Amr Nabil Amr Nabil / The Associated Press

Le journaliste canadien Mohamed Fahmy espère que cette fin de semaine marquera la fin de son «cauchemar» juridique interminable en Égypte.

Un tribunal égyptien est censé — à la suite de plusieurs reports — rendre son verdict, samedi, dans le cadre du procès du journaliste, qui fait face à des accusations de terrorisme. M. Fahmy se dit optimiste, mais il demeure tout de même prudent.

En entrevue téléphonique avec La Presse Canadienne, le journaliste a confié que lui et son collègue égyptien Baher Mohamed — qui a été arrêté avec lui et l’Australien Peter Greste en décembre 2013 — avaient «énormément» souffert sur tous les plans depuis 20 mois et qu’ils espéraient que ce soit la «grande finale».

Les trois journalistes travaillaient pour la station anglophone du réseau Al-Jazeera lorsqu’ils ont été arrêtés il y a près de deux ans. Ils ont été accusés par le gouvernement égyptien d’avoir soutenu les Frères musulmans, une organisation maintenant interdite au pays, et d’avoir menacé la sécurité nationale par leurs reportages.

Ils ont passé plus d’un an en prison avant qu’un tribunal n’ordonne la tenue d’un nouveau procès, bien que l’un d’entre eux, Peter Greste, ait été déporté abruptement dans son pays d’origine entretemps.

Le verdict de M. Fahmy a déjà été reporté deux fois cet été puisque le juge responsable de l’affaire serait tombé malade. Cette fois-ci, cependant, ses avocats et d’autres intervenants bien au fait de la cause croient que le jugement tombera pour de bon.

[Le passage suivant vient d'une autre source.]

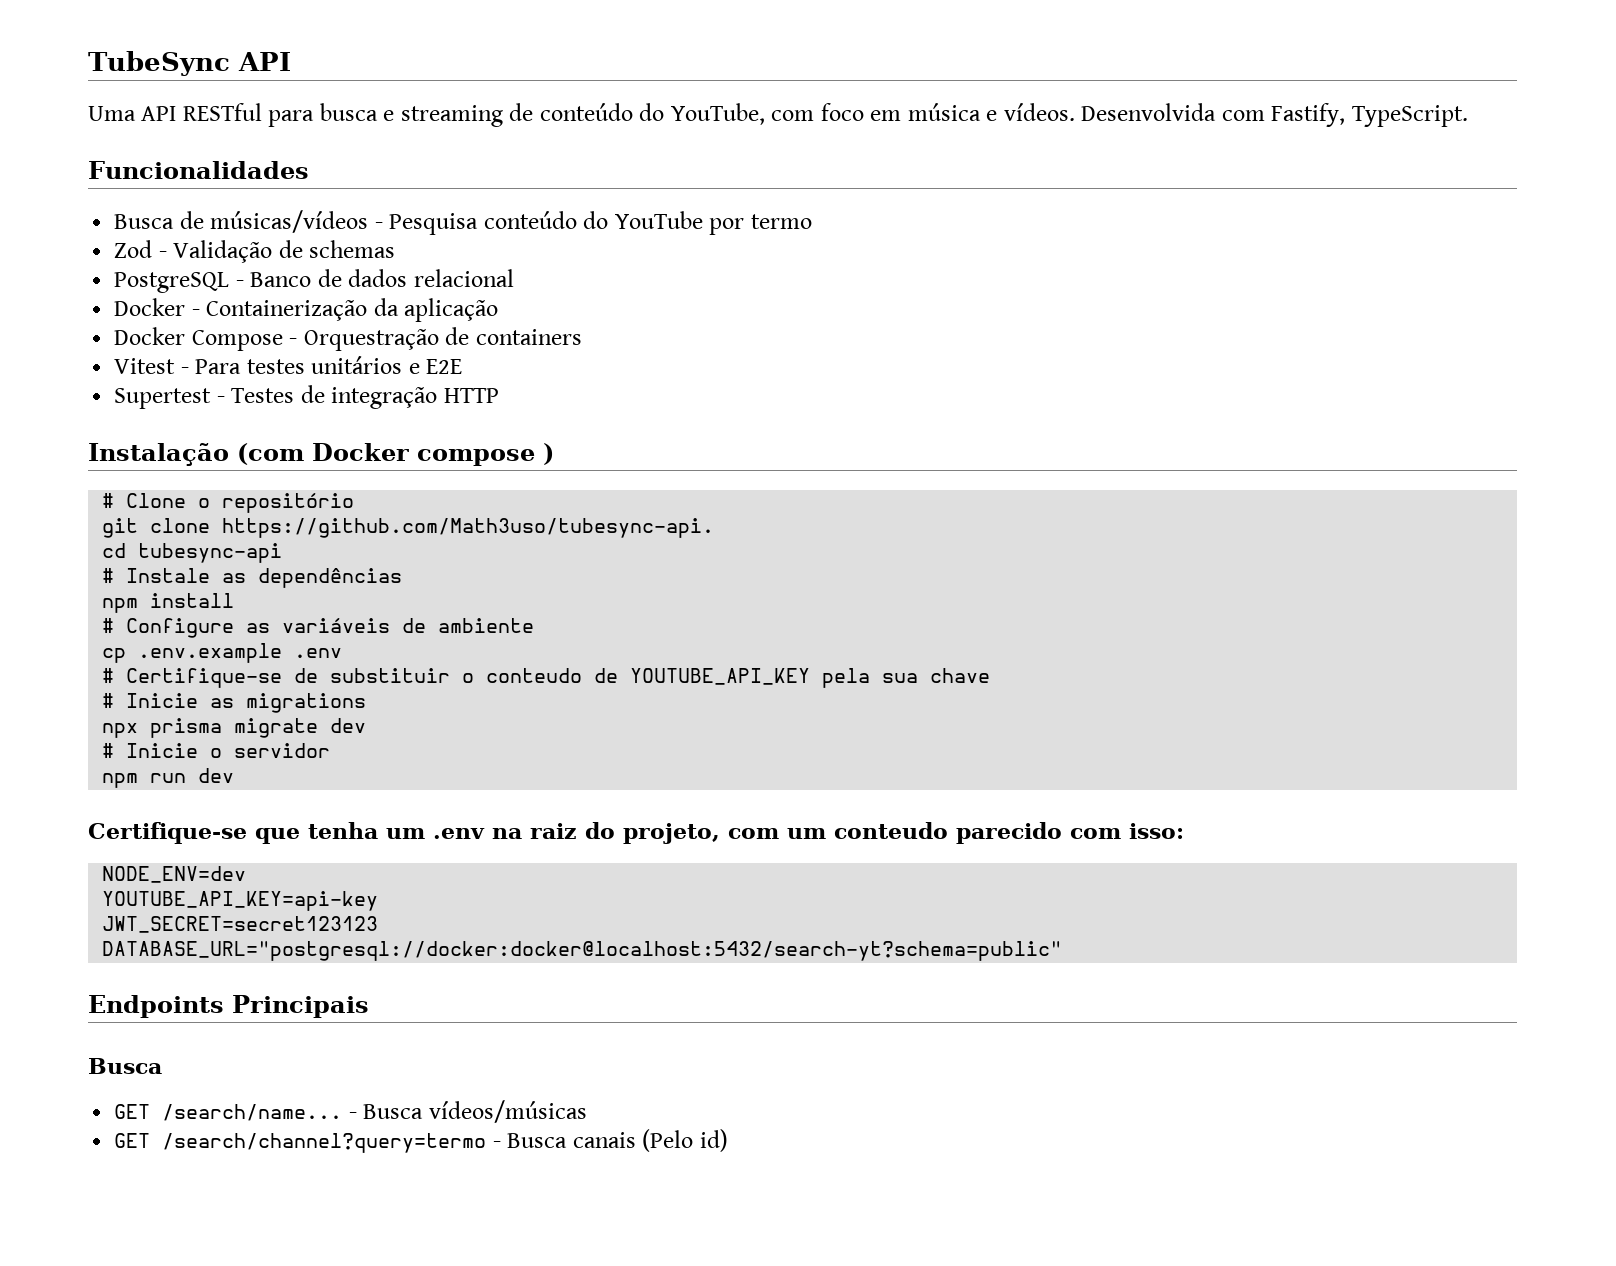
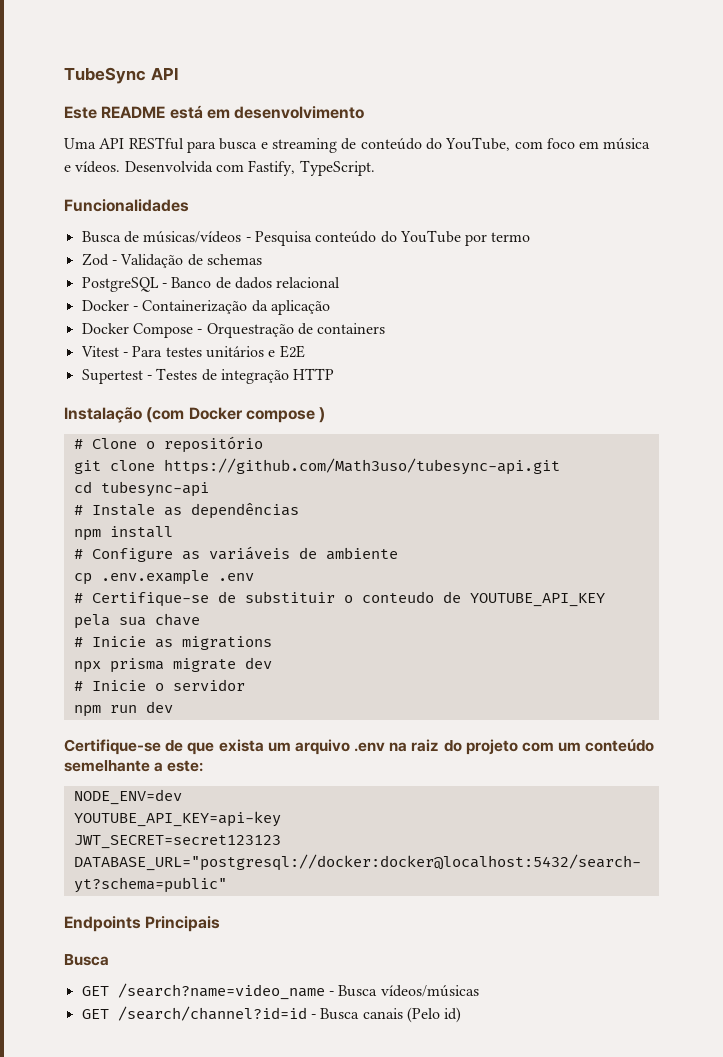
+ Este README está em desenvolvimento
- git clone https://github.com/Math3uso/tubesync-api.
+ git clone https://github.com/Math3uso/tubesync-api.git
- Certifique-se que tenha um .env na raiz do projeto, com um conteudo parecido com isso:
+ Certifique-se de que exista um arquivo .env na raiz do projeto com um conteúdo semelhante a este:
- GET /search/name... - Busca vídeos/músicas
+ GET /search?name=video_name - Busca vídeos/músicas
- GET /search/channel?query=termo - Busca canais (Pelo id)
+ GET /search/channel?id=id - Busca canais (Pelo id)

Le verdict pourrait prendre de multiples issues. Les journalistes pourraient être acquittés, ils pourraient se faire créditer les 14 mois déjà passés en prison, ou se faire condamner avec sursis. Mais ils pourraient également retrouver le chemin de la prison.

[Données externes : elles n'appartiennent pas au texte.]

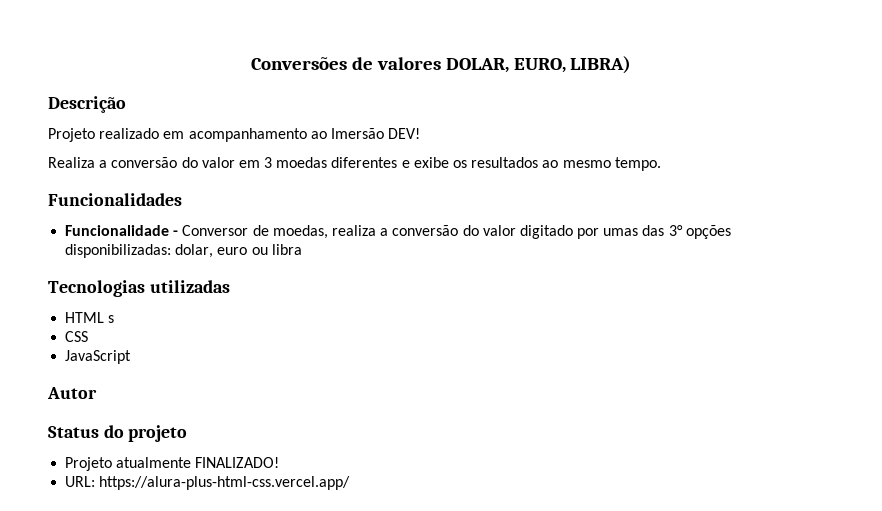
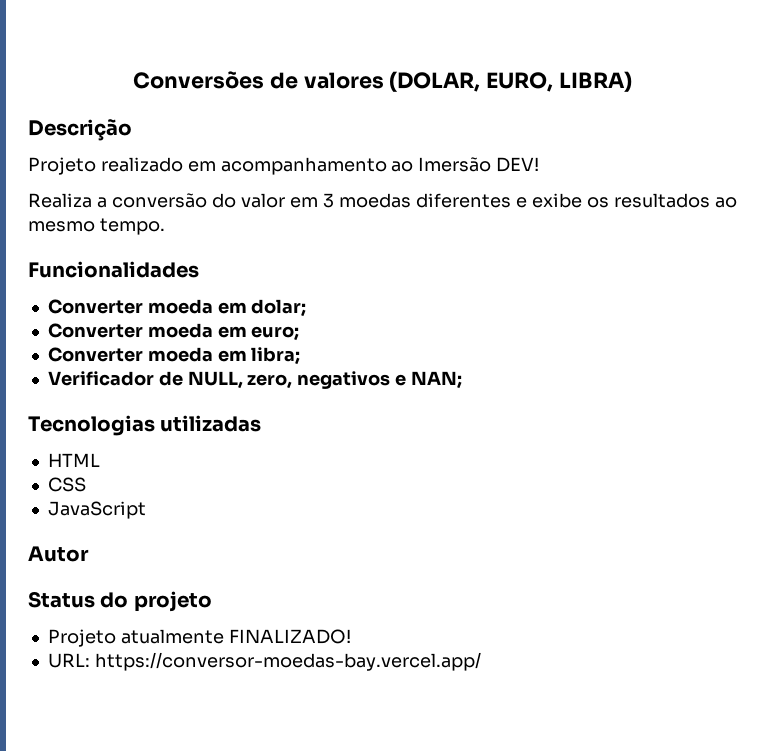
- Conversões de valores DOLAR, EURO, LIBRA)
+ Conversões de valores (DOLAR, EURO, LIBRA)
- Funcionalidade - Conversor de moedas, realiza a conversão do valor digitado por umas das 3° opções disponibilizadas: dolar, euro ou libra
+ Converter moeda em dolar;
+ Converter moeda em euro;
+ Converter moeda em libra;
+ Verificador de NULL, zero, negativos e NAN;
- HTML s
+ HTML
- URL: https://alura-plus-html-css.vercel.app/
+ URL: https://conversor-moedas-bay.vercel.app/

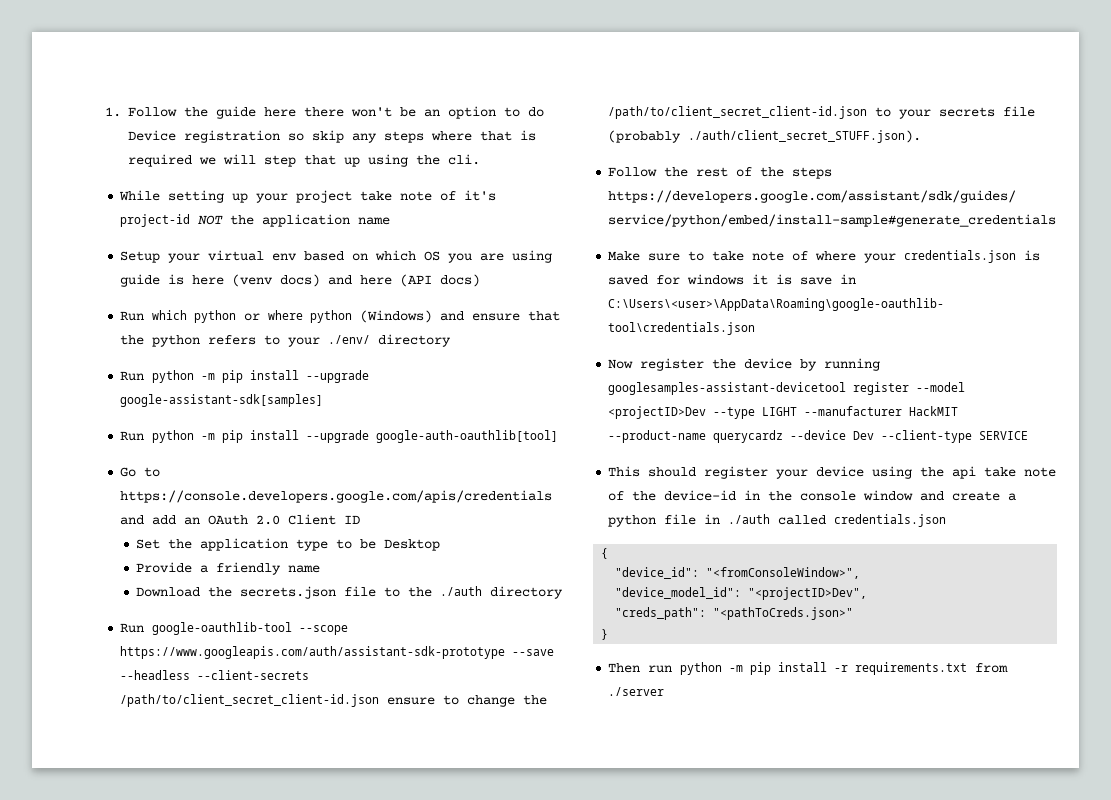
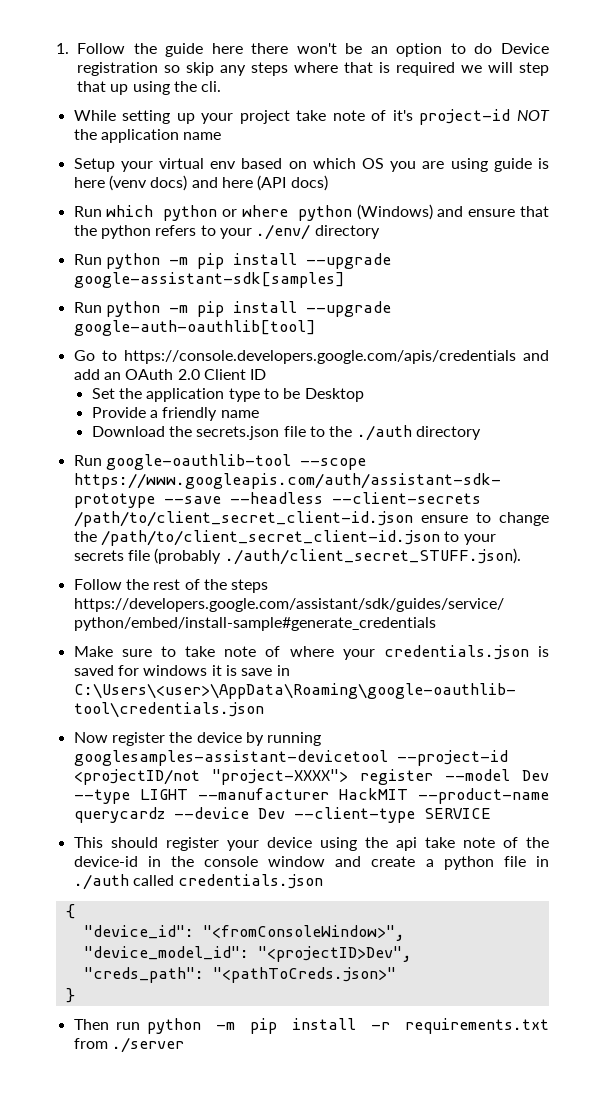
- Now register the device by running googlesamples-assistant-devicetool register --model <projectID>Dev --type LIGHT --manufacturer HackMIT --product-name querycardz --device Dev --client-type SERVICE
+ Now register the device by running googlesamples-assistant-devicetool --project-id <projectID/not "project-XXXX"> register --model Dev --type LIGHT --manufacturer HackMIT --product-name querycardz --device Dev --client-type SERVICE

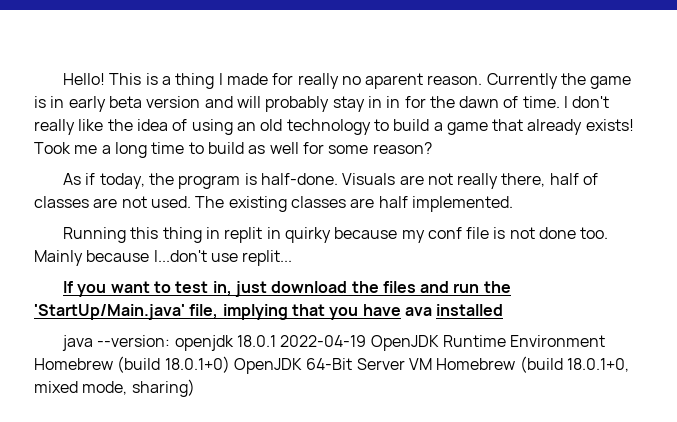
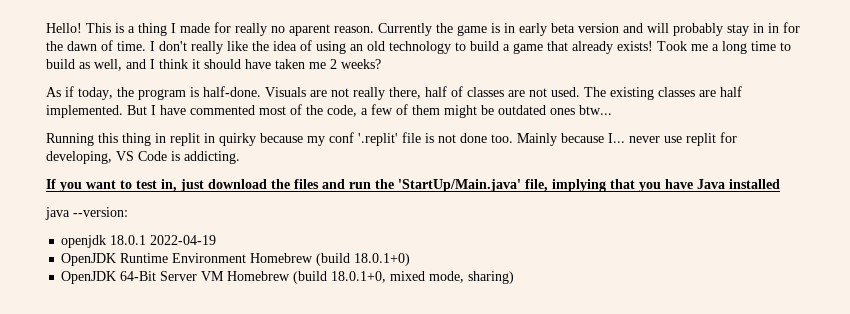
- Took me a long time to build as well for some reason?
+ Took me a long time to build as well, and I think it should have taken me 2 weeks?
+ But I have commented most of the code, a few of them might be outdated ones btw...
- Running this thing in replit in quirky because my conf file is not done too.
+ Running this thing in replit in quirky because my conf '.replit' file is not done too.
- Mainly because I...don't use replit...
+ Mainly because I... never use replit for developing, VS Code is addicting.
- If you want to test in, just download the files and run the 'StartUp/Main.java' file, implying that you have ava installed
+ If you want to test in, just download the files and run the 'StartUp/Main.java' file, implying that you have Java installed
- java --version: openjdk 18.0.1 2022-04-19 OpenJDK Runtime Environment Homebrew (build 18.0.1+0) OpenJDK 64-Bit Server VM Homebrew (build 18.0.1+0, mixed mode, sharing)
+ java --version:
+ openjdk 18.0.1 2022-04-19
+ OpenJDK Runtime Environment Homebrew (build 18.0.1+0)
+ OpenJDK 64-Bit Server VM Homebrew (build 18.0.1+0, mixed mode, sharing)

Si M. Fahmy est renvoyé dans sa cellule, son avocate bien connue Amal Clooney, qui sera avec lui au Caire, réclamera immédiatement la grâce présidentielle et demandera à ce qu’il soit renvoyé Canada en vertu d’une loi égyptienne qui permet la déportation des étrangers reconnus coupables de crimes.

«Mon pire cauchemar serait de retourner dans cette cellule de prison et d’avoir à passer à travers ce processus émotionnel une fois de plus», a affirmé M. Fahmy.

Depuis sa dernière date de comparution, au début du mois d’août, M. Fahmy s’est consacré à militer pour la libération d’autres journalistes emprisonnés et à raconter son histoire sur des plateaux de télévision égyptiens.

Ironiquement, l’Égypte vient d’adopter de nouvelles lois hostiles aux journalistes, a rappelé M. Fahmy. Les mesures sanctionnées par le président plus tôt ce mois-ci imposent une définition plus large du terrorisme comme étant «tout geste qui trouble l’ordre public par la force».

De plus, les journalistes ne peuvent plus publier des nouvelles qui entrent en contradiction avec les déclarations officielles du gouvernement. Tout contrevenant pourrait se voir imposer une amende ou une peine de prison.

Selon M. Fahmy, ces nouvelles règles auront pour effet de placer encore davantage de journalistes dans une situation comme la sienne.